Malcolm studied physics and chemistry at Christ Church College, Oxford.

“He had a very inquisitive mind. He could do a lot of things, as well as academic things. He was practical,” said Linda Grove, Malcolm’s wife of 51 years.

“We got married because our parents introduced us. My parents lived in Hong Kong and they were friends with his family. We always knew about his family, but I didn’t meet him until I was 20 because I kept avoiding her – like a fact when your parents want to introduce you to someone,” Linda said.

The couple married in Sussex in 1970 and bought a house in Lyndhurst Grove, Peckham, where they were ‘money poor but time rich’. With a group of neighbors, they began to build houses together and lived a community lifestyle.

Black and white image of a man on a residential home construction site in Peckham

Malcolm sets up a house in Peckham.
– Credit: Linda Grove

“Malcolm would watch local builders on how to do all the different jobs, whether it was plumbing or plastering, and he did all the work himself,” she said.

In 1975 they had their first daughter together, Rachael, who was born at St Guy’s and St Thomas’ Hospital in Southwark.

Malcolm on his bike called Frankie passing number 27 Lyndhurst Way.

Malcolm on his bike called Frankie passing number 27 Lyndhurst Way.
– Credit: Linda Grove

Malcolm got a job with Shell, which later allowed the family to travel around the world.

They had their second daughter, Jessica, in Gouda, Holland, where they lived for two years.

They sold their Peckham home and bought a cottage at Benham’s Place in Hampstead, which they rented out while living abroad.

Malcolm’s work brought the family to São Paulo in Brazil, where they remained for four years.

“We lived in a beautiful suburb in a house, with a pool, where other foreigners lived.

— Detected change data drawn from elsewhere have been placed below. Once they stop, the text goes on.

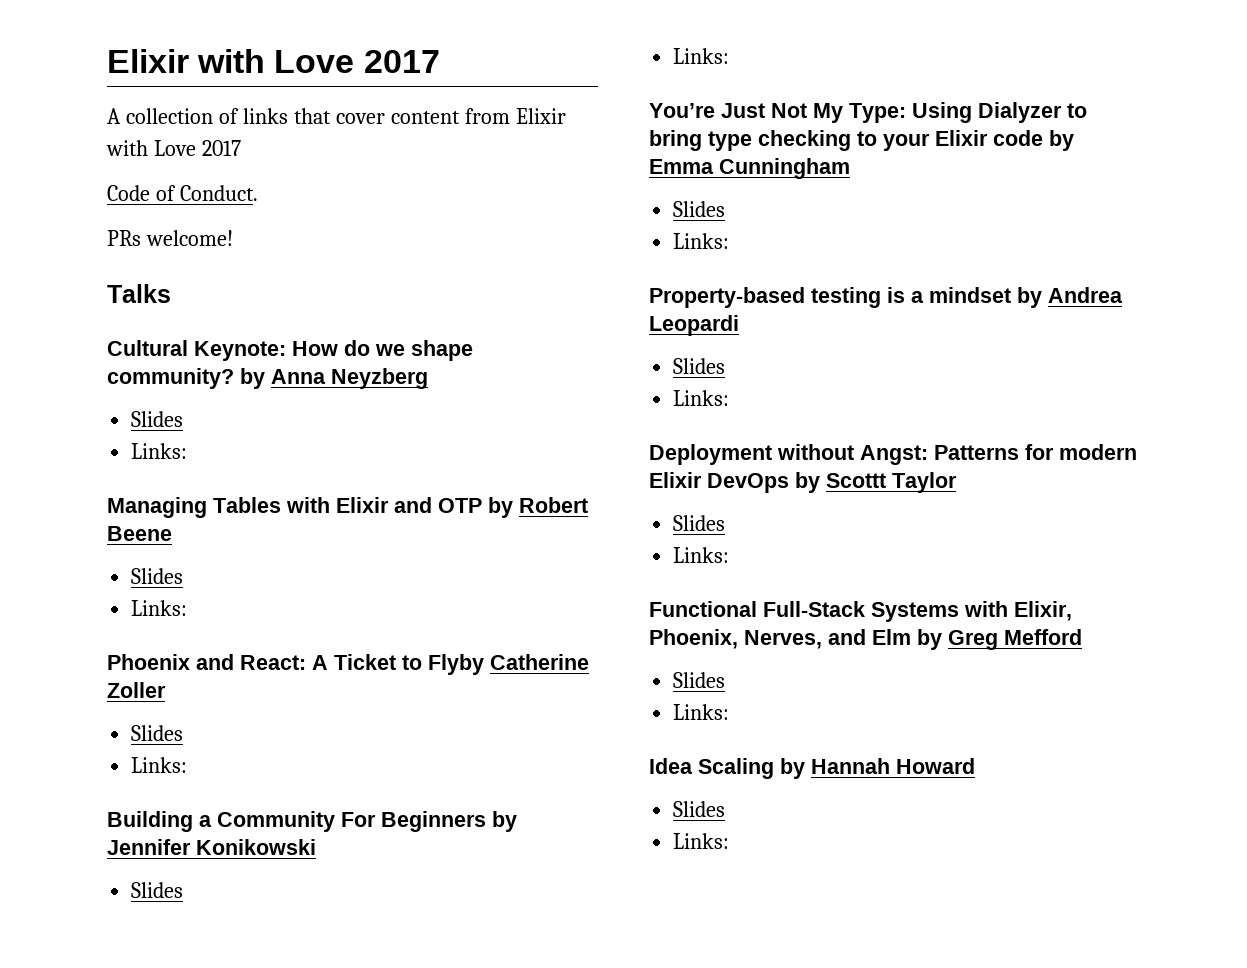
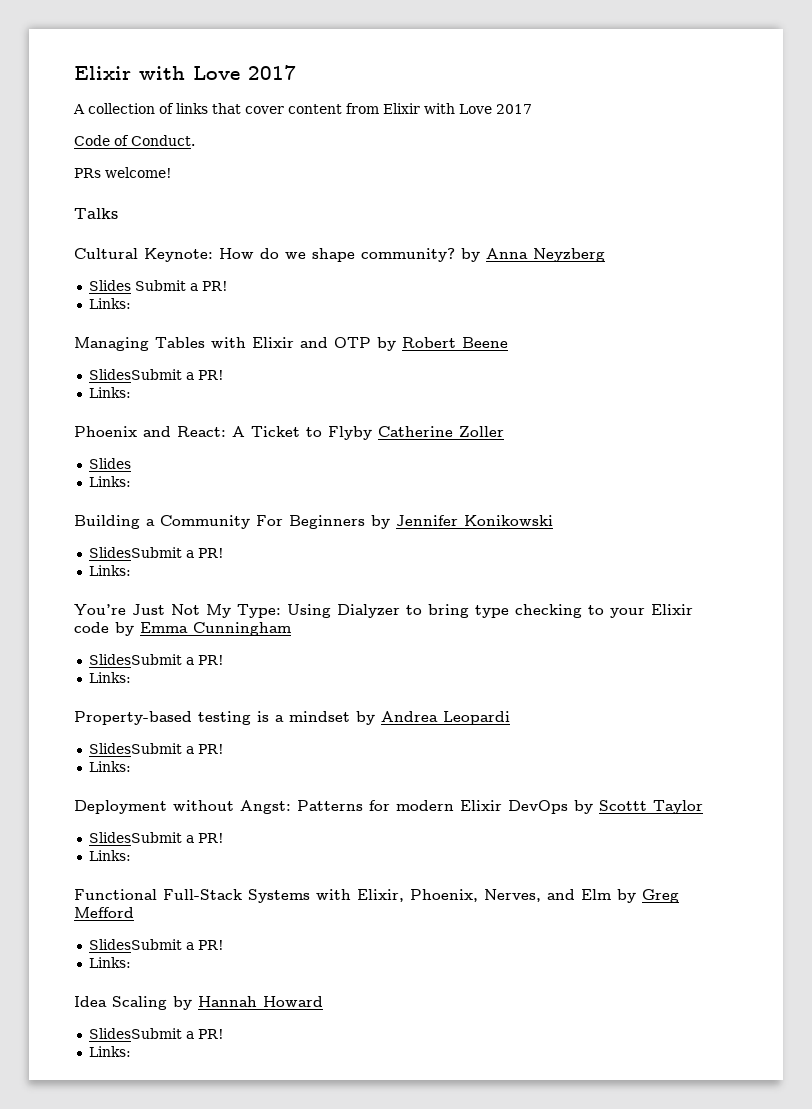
(184, 419) none -> [134,280,228,291] Submit a PR!
[131,568,184,584] Slides -> [88,369,224,380] SlidesSubmit a PR!
[131,882,184,898] Slides -> [88,547,224,558] SlidesSubmit a PR!
[673,201,726,217] Slides -> [88,654,224,665] SlidesSubmit a PR!
[673,358,726,374] Slides -> [88,743,224,754] SlidesSubmit a PR!
[673,515,726,531] Slides -> [88,832,224,843] SlidesSubmit a PR!
[673,672,726,688] Slides -> [88,939,224,950] SlidesSubmit a PR!
[673,801,726,817] Slides -> [88,1028,224,1039] SlidesSubmit a PR!

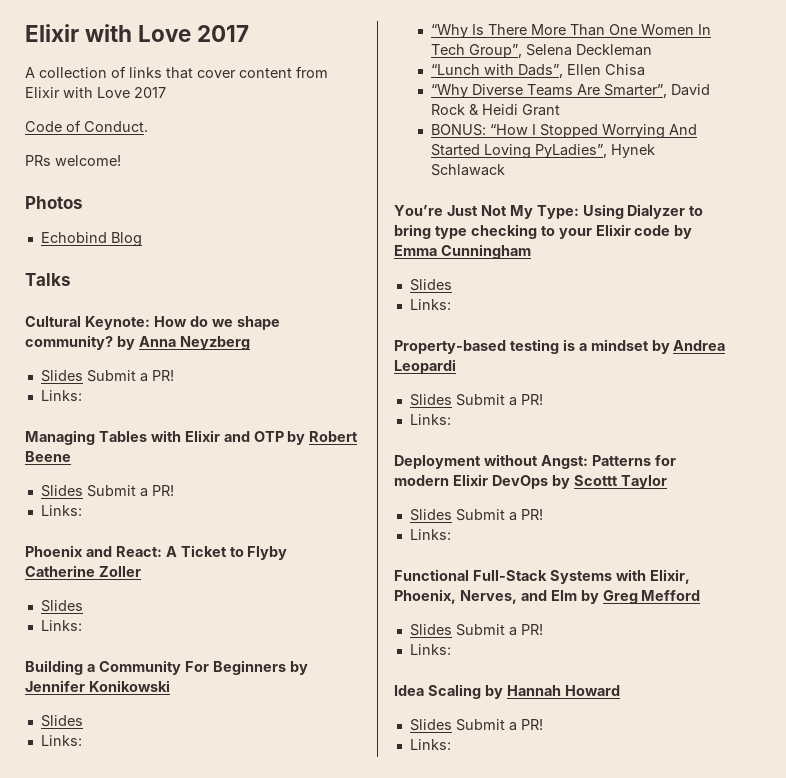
(172, 172) none -> [25,196,83,209] [40,232,142,247] // Photos // Echobind Blog
[88,369,182,380] SlidesSubmit -> [40,485,136,497] Slides Submit
[88,547,224,558] [88,565,131,576] SlidesSubmit a PR! // Links: -> [40,715,83,727] [40,735,82,746] [431,24,712,38] [431,44,653,58] [431,64,646,78] [431,84,711,98] [431,104,561,116] [431,124,698,139] [431,144,656,159] [431,164,506,176] Slides // Links: // “Why Is There More Than One Women In Tech Group”, Selena Deckleman // “Lunch with Dads”, Ellen Chisa // “Why Diverse Teams Are Smarter”, David Rock & Heidi Grant // BONUS: “How I Stopped Worrying And Started Loving PyLadies”, Hynek Schlawack
[88,654,224,665] SlidesSubmit a PR! -> [409,279,452,291] Slides
[88,743,182,754] SlidesSubmit -> [409,394,505,406] Slides Submit
[88,832,182,843] SlidesSubmit -> [409,509,505,521] Slides Submit
[88,939,182,950] SlidesSubmit -> [409,624,505,636] Slides Submit
[88,1028,182,1039] SlidesSubmit -> [409,719,505,731] Slides Submit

Most weekends we drove to the beach through the jungle and over rickety bridges. I loved the Brazil. I liked the people,” Linda said.

After returning to England for a bit, they then traveled to Seoul, South Korea, when Malcolm was managing director of Shell. They stayed home for six years, then lived in compounds with other expats in Shanghai and Nanjing in China, where Malcolm was general manager of a polypropylene production plant.

Black and white photo of a man in the market in Seoul

Malcolm in Seoul.
– Credit: Linda Grove

At 54, Malcolm retired and the couple moved back to north London, selling their home in Hampstead and buying property – a ‘beautiful house with a garden’ – in Belsize Lane where they have been for 30 years.

Malcolm was instrumental in setting up Abacus Belsize Primary School, which is currently based in King’s Cross but is to find a permanent home at Haverstock School.

There was no school in Belsize Park, so together with other community members they set up Abacus as a free school. After struggling to find a home for the school for five years, the temporary site was found and the couple retired to let others manage it.

Malcolm and Linda were involved in the community, doing voluntary gardening outside the Royal Free Hospital.

Man in high visibility vest gardening with his little boy

Malcolm is gardening with his grandson Sebastian outside the Royal Free Hospital.
– Credit: Linda Grove

Malcolm fell ill three and a half years ago when he suddenly suffered from back pain. Doctors told him he needed an aortic dissection to be saved and he underwent 14 hours of heart surgery.

Malcolm survived but later contracted dementia.

“I’ve looked after him for three and a half years. He could barely walk at the end. But his courage was tremendous,” Linda said.

She praised the “excellent” palliative care team in Camden and its community who visited Malcolm once a week and walked with him.

On Tuesday, May 3, Malcolm passed away.

“People in the community were once again absolutely wonderful in helping me organize the memorial service. We source everything locally. Budgens, our local supermarket, takes care of the food,” Linda said.

“You put something in the community and something comes back. You don’t do it for that reason, but that’s how it works.”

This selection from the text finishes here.